|
Actis stakes its claim
Last month, privately held Actis announced that it would be launching a telepresence solution which would enable the company to play in the emerging telepresence market, and so compete with the likes of Cisco, HP, Polycom and Altiris. Actis plans to challenge its competitors by beating them in the price game. “We will play the affordability card by offering solutions at a lower price point than the big players,” says Abhimanyu Gupta, director, Actis. The company will leverage its core skills in system integration, engineering and sourcing accumulated from designing and building high end audio-video environment control solutions. “We will also leverage our direct relationships with the manufacturers of best of breed products for the creation of our telepresence suite,” adds Gupta. Actis’ recent deal with LifeSize, a leading manufacturer of high definition video communication products, is a step in that direction.
Grid for a good cause
Even as you are reading this, thousands of computers the world over are battling deadly viruses. This wouldn’t have been news for IT folks steeped in information security trenches save for one reason: the computers are fighting the other virus—the type which assaults humans—this time. World Community Grid, an organization devoted to creating a public computing grid for the benefit of humanity, will use the computing power of all computers hooked on to its grid to identify promising drug leads to combat the dengue, hepatitis C, West Nile, and Yellow fever viruses. These viruses, which are a part of the Flaviviridae family, pose significant health threats throughout the developed and developing world. The grid, which will be powered by individual volunteers who donate unused computer time, will have the power equivalent to a top supercomputer. The project is being piloted jointly by IBM, the University of Texas Medical Branch and the University of Chicago.
Oracle Thinks Linux First
Oracle 11g database, Oracle’s first major upgrade to its database line in two years, includes a number of additions that companies will be eager to try. That is, if they’re running Linux. The company hasn’t said when an upgrade of the Windows-compatible version, widely used by big companies, will be available. Among the new features, Oracle Data Guard lets customers use standby systems for reporting, backup, testing and other non-critical tasks, without jeopardizing the systems’ ability to become the primary system in a disaster. It’s designed to make disaster recovery cheaper and costs $5,000 per processor or $100 per user. 11G also aims to improve performance with some increasingly popular forms of data. It offers faster parsing of XML files by storing them as binary XML. 11G also adds encryption and compression for storing large objects, usually unstructured data such as a medical image, data on a 3-D object, or PowerPoint slides. Oracle also is following the lead of Microsoft’s SQL Server by building more BI capabilities into the database.
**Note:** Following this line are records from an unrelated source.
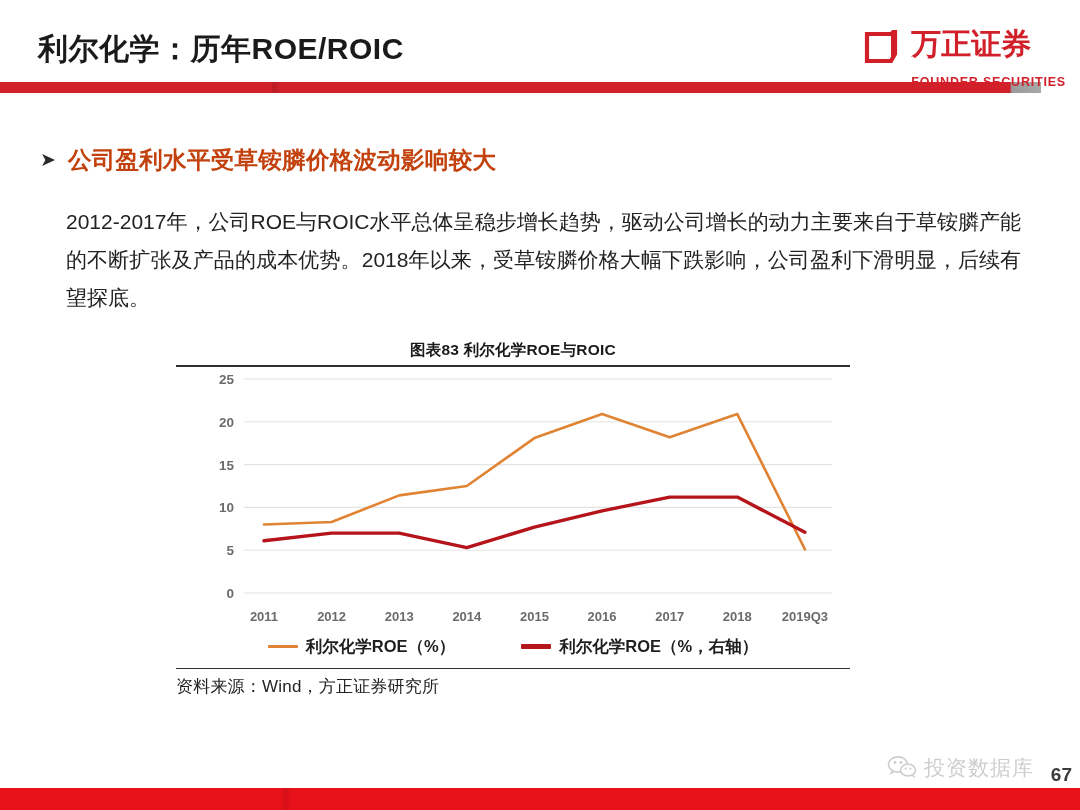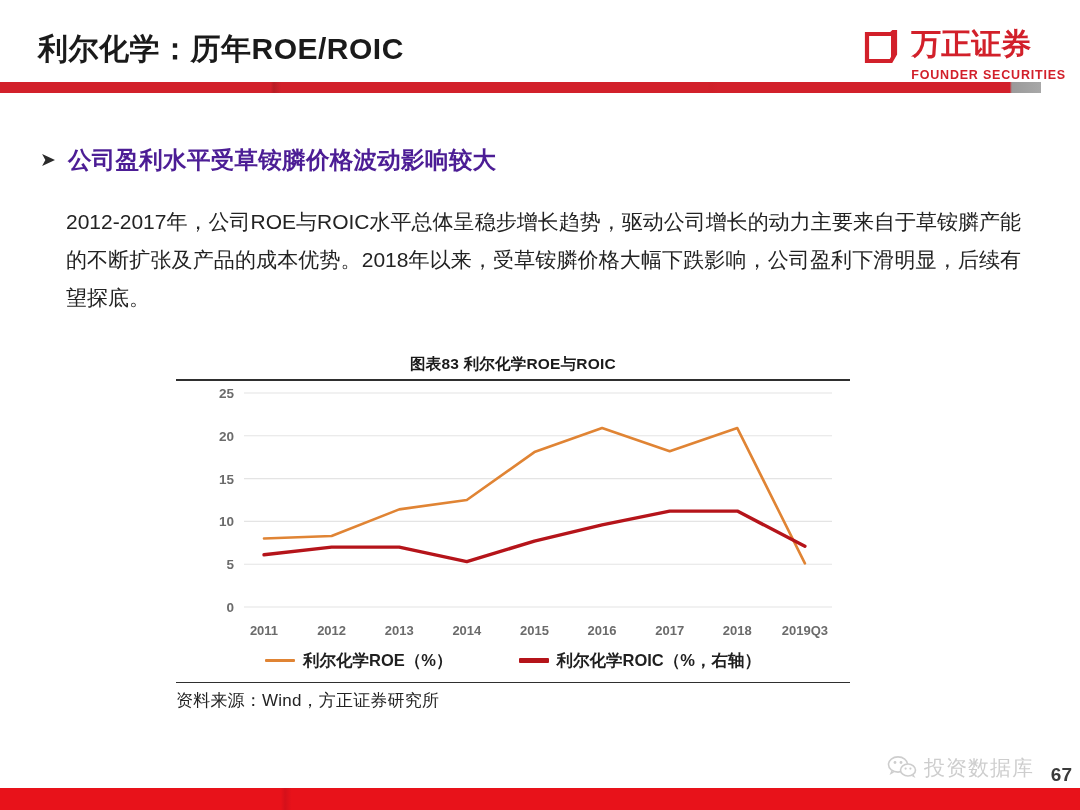"FOUNDER SECURITIES" #brand-en { margin-top: 8px -> 15px }
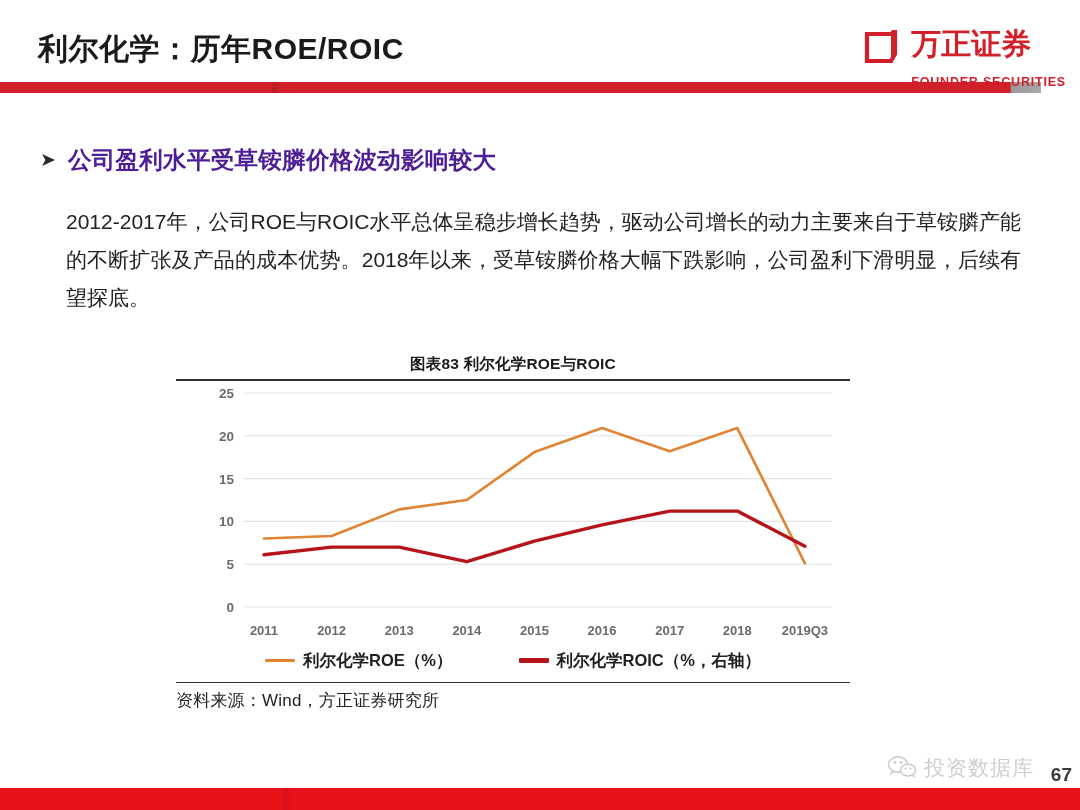"公司盈利水平受草铵膦价格波动影响较大" #bullet-heading { color: #4c1d95 -> #c2410c }
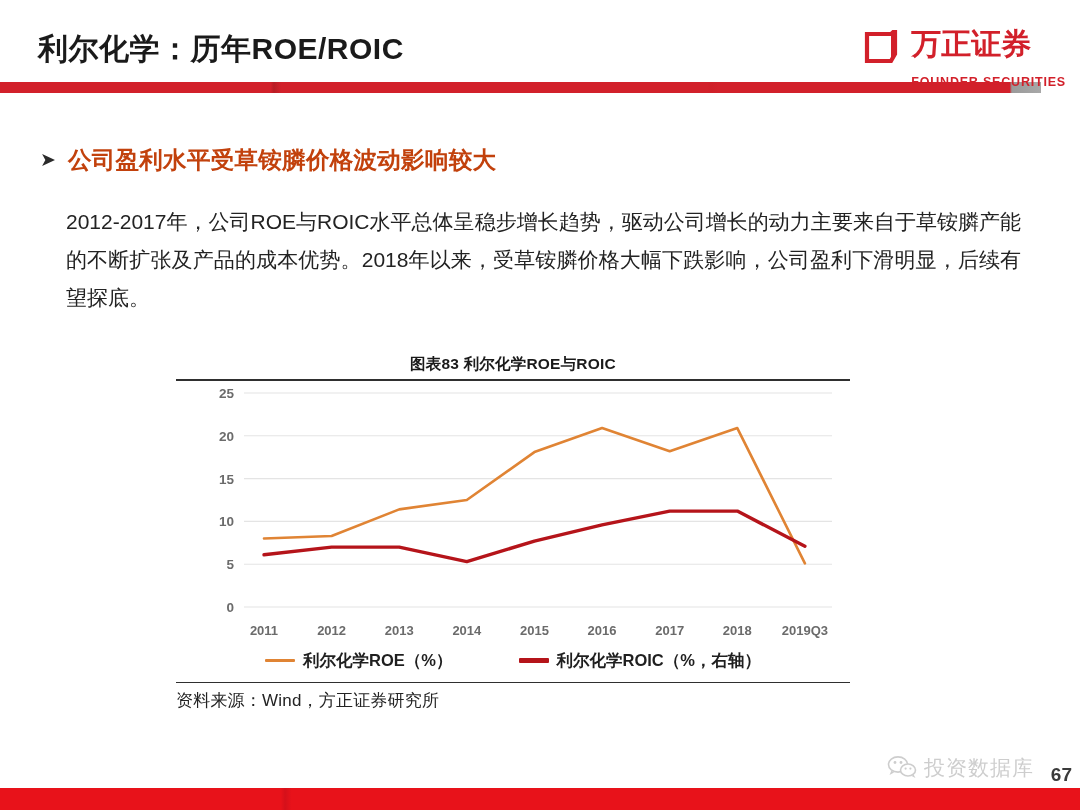"图表83 利尔化学ROE与ROIC" #chart-block { top: 352px -> 338px }
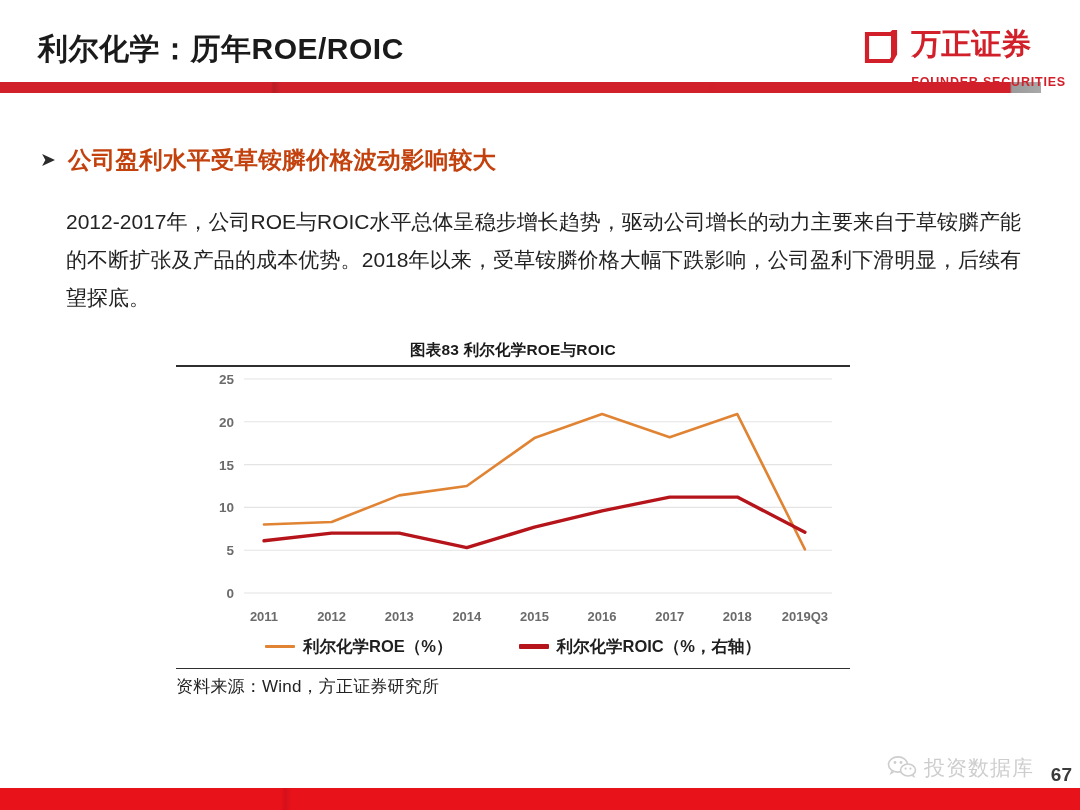"利尔化学ROIC（%，右轴）" span { text: ROIC -> ROE }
Users can direct a SQL query to data cubes, a view of data from more than one dimension.
Practicality vs Security
Visa has backed off stiff penalties it previously threatened to levy on retailers that don’t meet its credit card data security standards before the October deadline. Visa originally said merchants that don’t comply with PCI by October 1 wouldn’t be eligible to participate in a tiered fee structure Visa has in place. Now noncompliant merchants will simply be downgraded one tier and have to pay higher fees. In addition, merchants that are compliant by September 30, 2008, may qualify for repayment of lost interchange discounts, as well as up to three months of fines they may have paid for noncompliance. Visa is simply being practical. “There are still a lot of merchants that aren’t PCI-compliant, and they aren’t going to make the deadline,” says David Taylor, CEO of the PCI Security Vendor Alliance and VP of data security strategies at Protegrity. Recent estimates suggest that more than half of Visa’s top-level merchants still haven’t achieved full compliance.
A portal for Mumbai
India’s commercial capital finally has its own portal dedicated for citizens’ service (http://portal.mcgm.gov.in), courtesy Municipal Corporation of Greater Mumbai (MCGM), SAP AG, Siemens Information Systems and ABM. A SAP press release claims the portal will help reduce delivery time for services—215 at last count—by as much as 25-50 percent. Services on offer for Mumbai’s over 1.27 crore citizens include among others, birth and death certification, issue of trade and hoarding licenses and record of complaints. Though MCGM project was a major win for SAP, the company chose to announce its role in the project formally well after its inauguration.
High price of breach
The theft of millions of customers’ credit card data continues to wreak havoc on TJX, parent company of T J Maxx, Marshalls, and other retailers. The company absorbed a $118 million charge related to the security breach in its second quarter, ended July 28, costing it 25 cents per share—10 times more than the 2 to 3 cents that company execs estimated it would pay three months ago. This latest charge comes on top of a $12 million, or 3 cents per share, hit TJX took in its first quarter and a fourth-quarter charge of about $5 million. TJX earlier this year revealed that more than 45 million credit and debit card numbers had been stolen from its IT systems over an 18-month period. To date, the breach has cost it $135 million.